- **Information**:
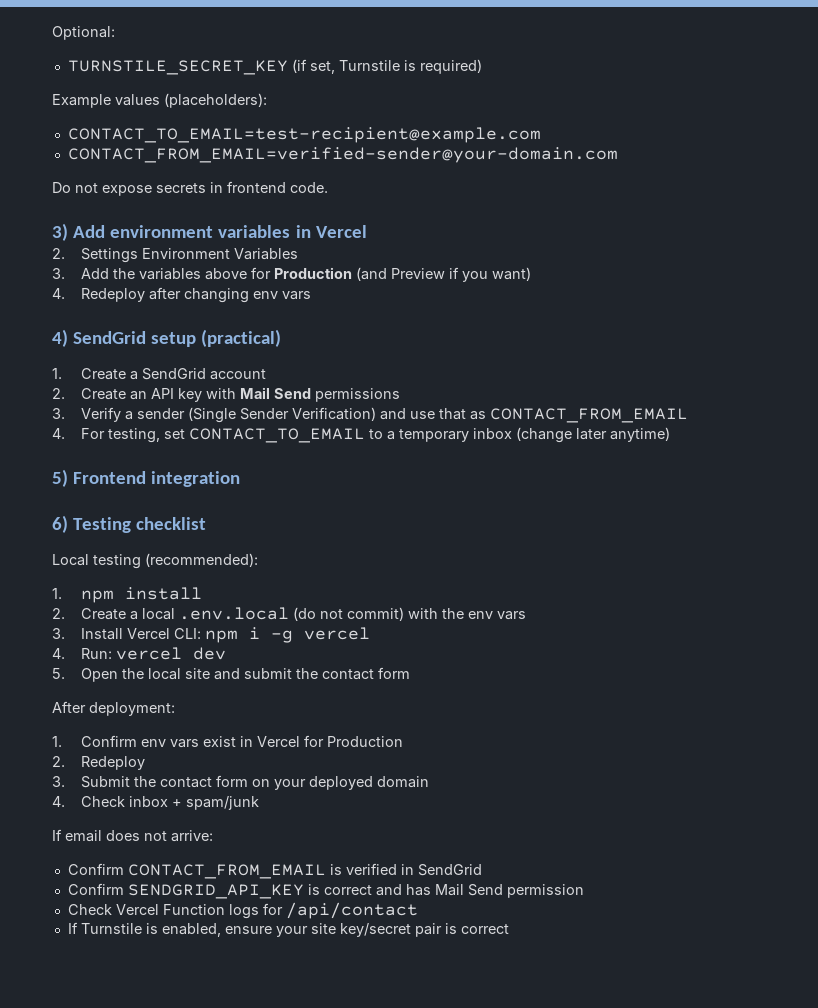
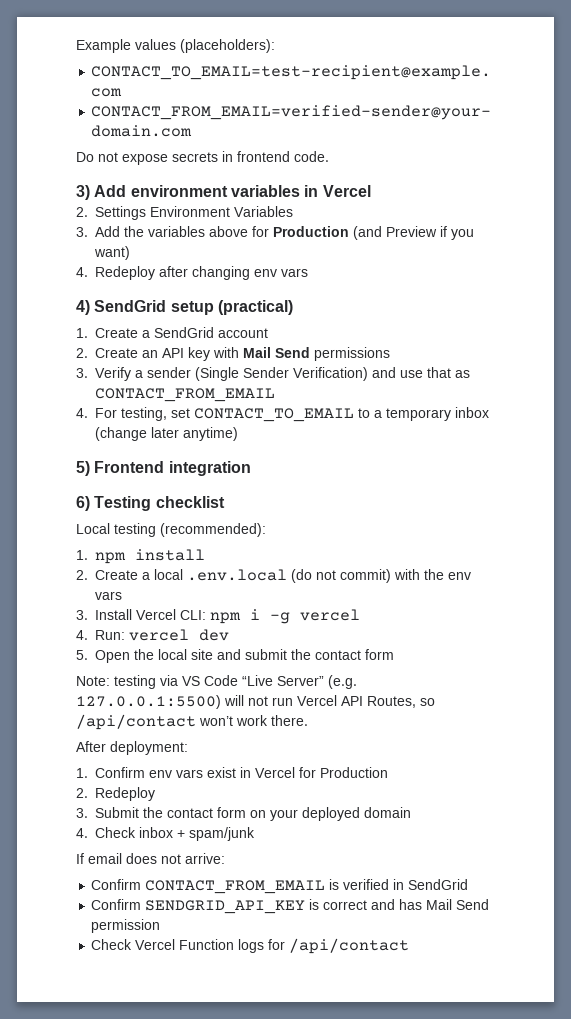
- Optional:
- TURNSTILE_SECRET_KEY (if set, Turnstile is required)
+ Note: testing via VS Code “Live Server” (e.g. 127.0.0.1:5500) will not run Vercel API Routes, so /api/contact won’t work there.
- If Turnstile is enabled, ensure your site key/secret pair is correct

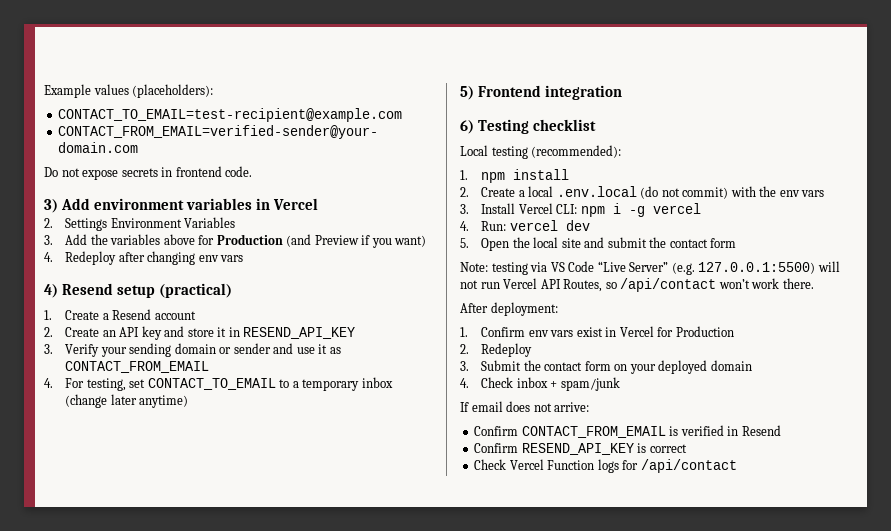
- 4) SendGrid setup (practical)
+ 4) Resend setup (practical)
- 1. Create a SendGrid account
+ 1. Create a Resend account
- 2. Create an API key with Mail Send permissions
- 3. Verify a sender (Single Sender Verification) and use that as CONTACT_FROM_EMAIL
+ 2. Create an API key and store it in RESEND_API_KEY
+ 3. Verify your sending domain or sender and use it as CONTACT_FROM_EMAIL
- Confirm CONTACT_FROM_EMAIL is verified in SendGrid
- Confirm SENDGRID_API_KEY is correct and has Mail Send permission
+ Confirm CONTACT_FROM_EMAIL is verified in Resend
+ Confirm RESEND_API_KEY is correct

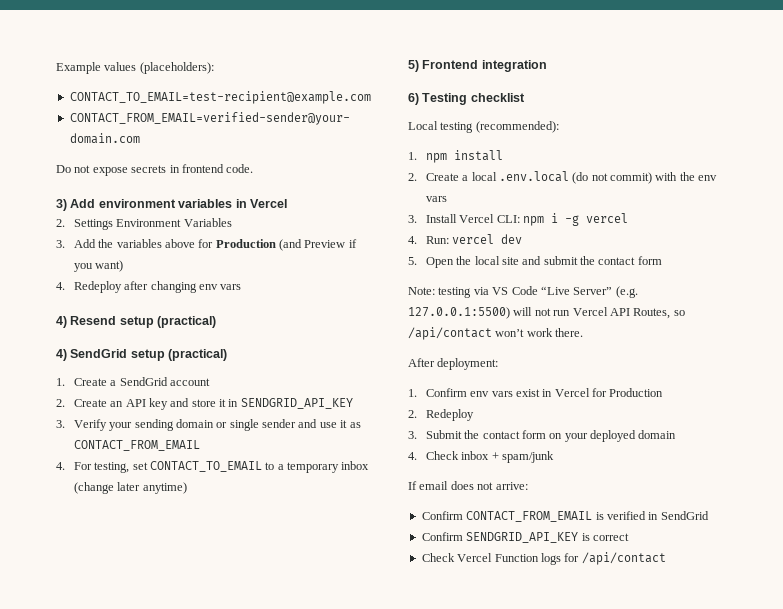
+ 4) SendGrid setup (practical)
- 1. Create a Resend account
+ 1. Create a SendGrid account
- 2. Create an API key and store it in RESEND_API_KEY
+ 2. Create an API key and store it in SENDGRID_API_KEY
- 3. Verify your sending domain or sender and use it as CONTACT_FROM_EMAIL
+ 3. Verify your sending domain or single sender and use it as CONTACT_FROM_EMAIL
- Confirm CONTACT_FROM_EMAIL is verified in Resend
- Confirm RESEND_API_KEY is correct
+ Confirm CONTACT_FROM_EMAIL is verified in SendGrid
+ Confirm SENDGRID_API_KEY is correct

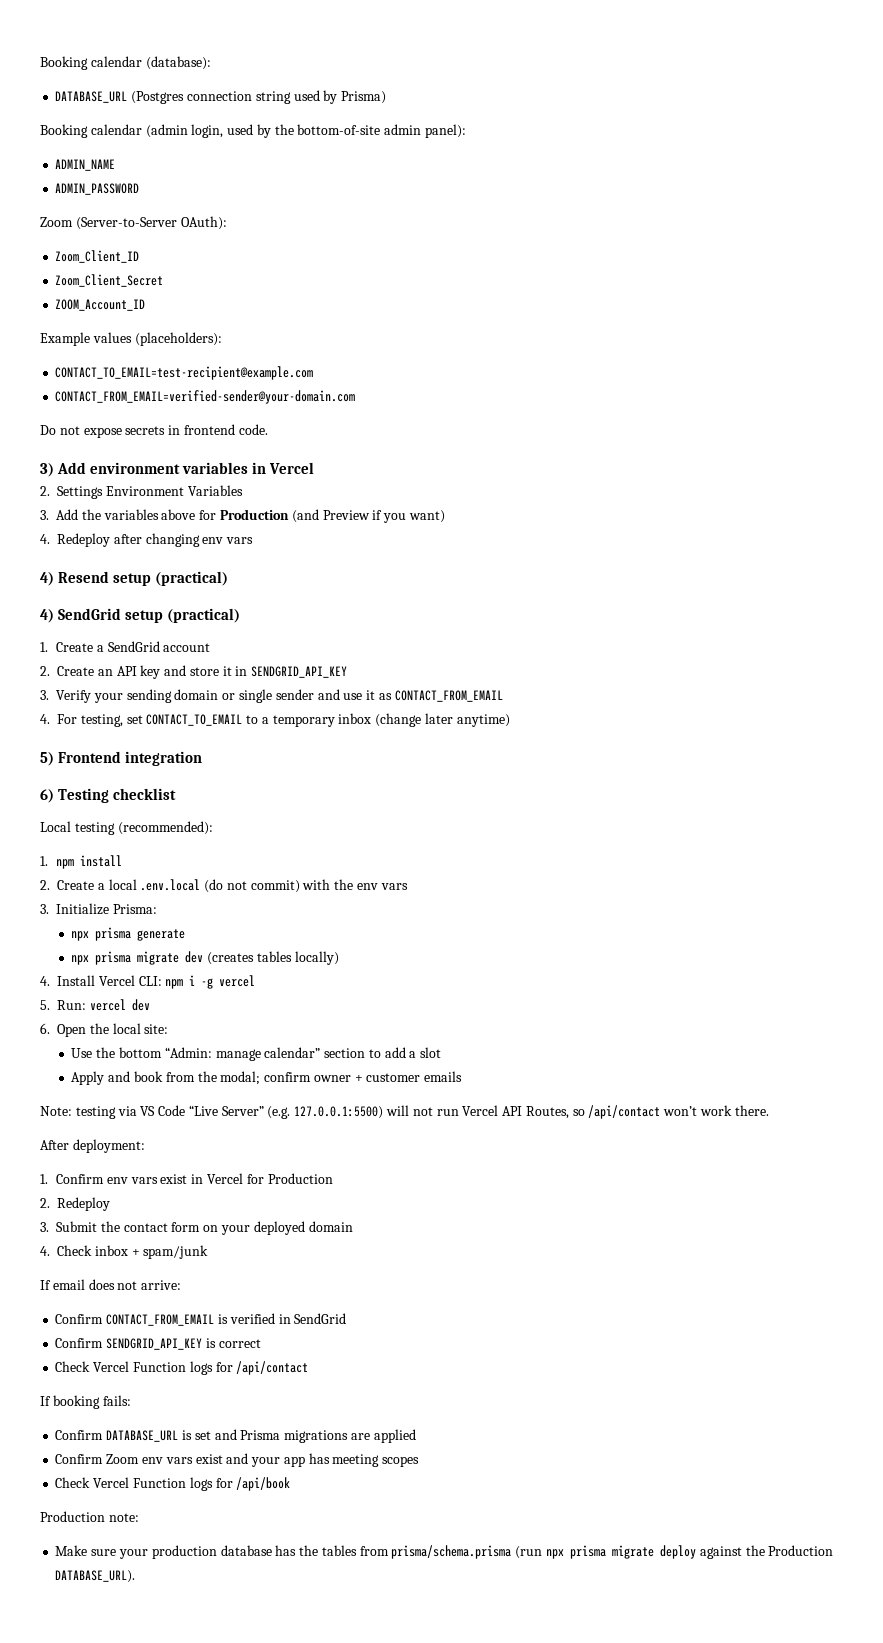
+ Booking calendar (database):
+ DATABASE_URL (Postgres connection string used by Prisma)
+ Booking calendar (admin login, used by the bottom-of-site admin panel):
+ ADMIN_NAME
+ ADMIN_PASSWORD
+ Zoom (Server-to-Server OAuth):
+ Zoom_Client_ID
+ Zoom_Client_Secret
+ ZOOM_Account_ID
- 3. Install Vercel CLI: npm i -g vercel
+ 3. Initialize Prisma:
+ npx prisma generate
+ npx prisma migrate dev (creates tables locally)
+ 4. Install Vercel CLI: npm i -g vercel
- 4. Run: vercel dev
+ 5. Run: vercel dev
- 5. Open the local site and submit the contact form
+ 6. Open the local site:
+ Use the bottom “Admin: manage calendar” section to add a slot
+ Apply and book from the modal; confirm owner + customer emails
+ If booking fails:
+ Confirm DATABASE_URL is set and Prisma migrations are applied
+ Confirm Zoom env vars exist and your app has meeting scopes
+ Check Vercel Function logs for /api/book
+ Production note:
+ Make sure your production database has the tables from prisma/schema.prisma (run npx prisma migrate deploy against the Production DATABASE_URL).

- **Exercise details**: Leave nothing out but the pictures when transcribing the records.

- **Answer area**:
- Optional:
- TURNSTILE_SECRET_KEY (if set, Turnstile is required)
+ Note: testing via VS Code “Live Server” (e.g. 127.0.0.1:5500) will not run Vercel API Routes, so /api/contact won’t work there.
- If Turnstile is enabled, ensure your site key/secret pair is correct

- 4) SendGrid setup (practical)
+ 4) Resend setup (practical)
- 1. Create a SendGrid account
+ 1. Create a Resend account
- 2. Create an API key with Mail Send permissions
- 3. Verify a sender (Single Sender Verification) and use that as CONTACT_FROM_EMAIL
+ 2. Create an API key and store it in RESEND_API_KEY
+ 3. Verify your sending domain or sender and use it as CONTACT_FROM_EMAIL
- Confirm CONTACT_FROM_EMAIL is verified in SendGrid
- Confirm SENDGRID_API_KEY is correct and has Mail Send permission
+ Confirm CONTACT_FROM_EMAIL is verified in Resend
+ Confirm RESEND_API_KEY is correct

+ 4) SendGrid setup (practical)
- 1. Create a Resend account
+ 1. Create a SendGrid account
- 2. Create an API key and store it in RESEND_API_KEY
+ 2. Create an API key and store it in SENDGRID_API_KEY
- 3. Verify your sending domain or sender and use it as CONTACT_FROM_EMAIL
+ 3. Verify your sending domain or single sender and use it as CONTACT_FROM_EMAIL
- Confirm CONTACT_FROM_EMAIL is verified in Resend
- Confirm RESEND_API_KEY is correct
+ Confirm CONTACT_FROM_EMAIL is verified in SendGrid
+ Confirm SENDGRID_API_KEY is correct

+ Booking calendar (database):
+ DATABASE_URL (Postgres connection string used by Prisma)
+ Booking calendar (admin login, used by the bottom-of-site admin panel):
+ ADMIN_NAME
+ ADMIN_PASSWORD
+ Zoom (Server-to-Server OAuth):
+ Zoom_Client_ID
+ Zoom_Client_Secret
+ ZOOM_Account_ID
- 3. Install Vercel CLI: npm i -g vercel
+ 3. Initialize Prisma:
+ npx prisma generate
+ npx prisma migrate dev (creates tables locally)
+ 4. Install Vercel CLI: npm i -g vercel
- 4. Run: vercel dev
+ 5. Run: vercel dev
- 5. Open the local site and submit the contact form
+ 6. Open the local site:
+ Use the bottom “Admin: manage calendar” section to add a slot
+ Apply and book from the modal; confirm owner + customer emails
+ If booking fails:
+ Confirm DATABASE_URL is set and Prisma migrations are applied
+ Confirm Zoom env vars exist and your app has meeting scopes
+ Check Vercel Function logs for /api/book
+ Production note:
+ Make sure your production database has the tables from prisma/schema.prisma (run npx prisma migrate deploy against the Production DATABASE_URL).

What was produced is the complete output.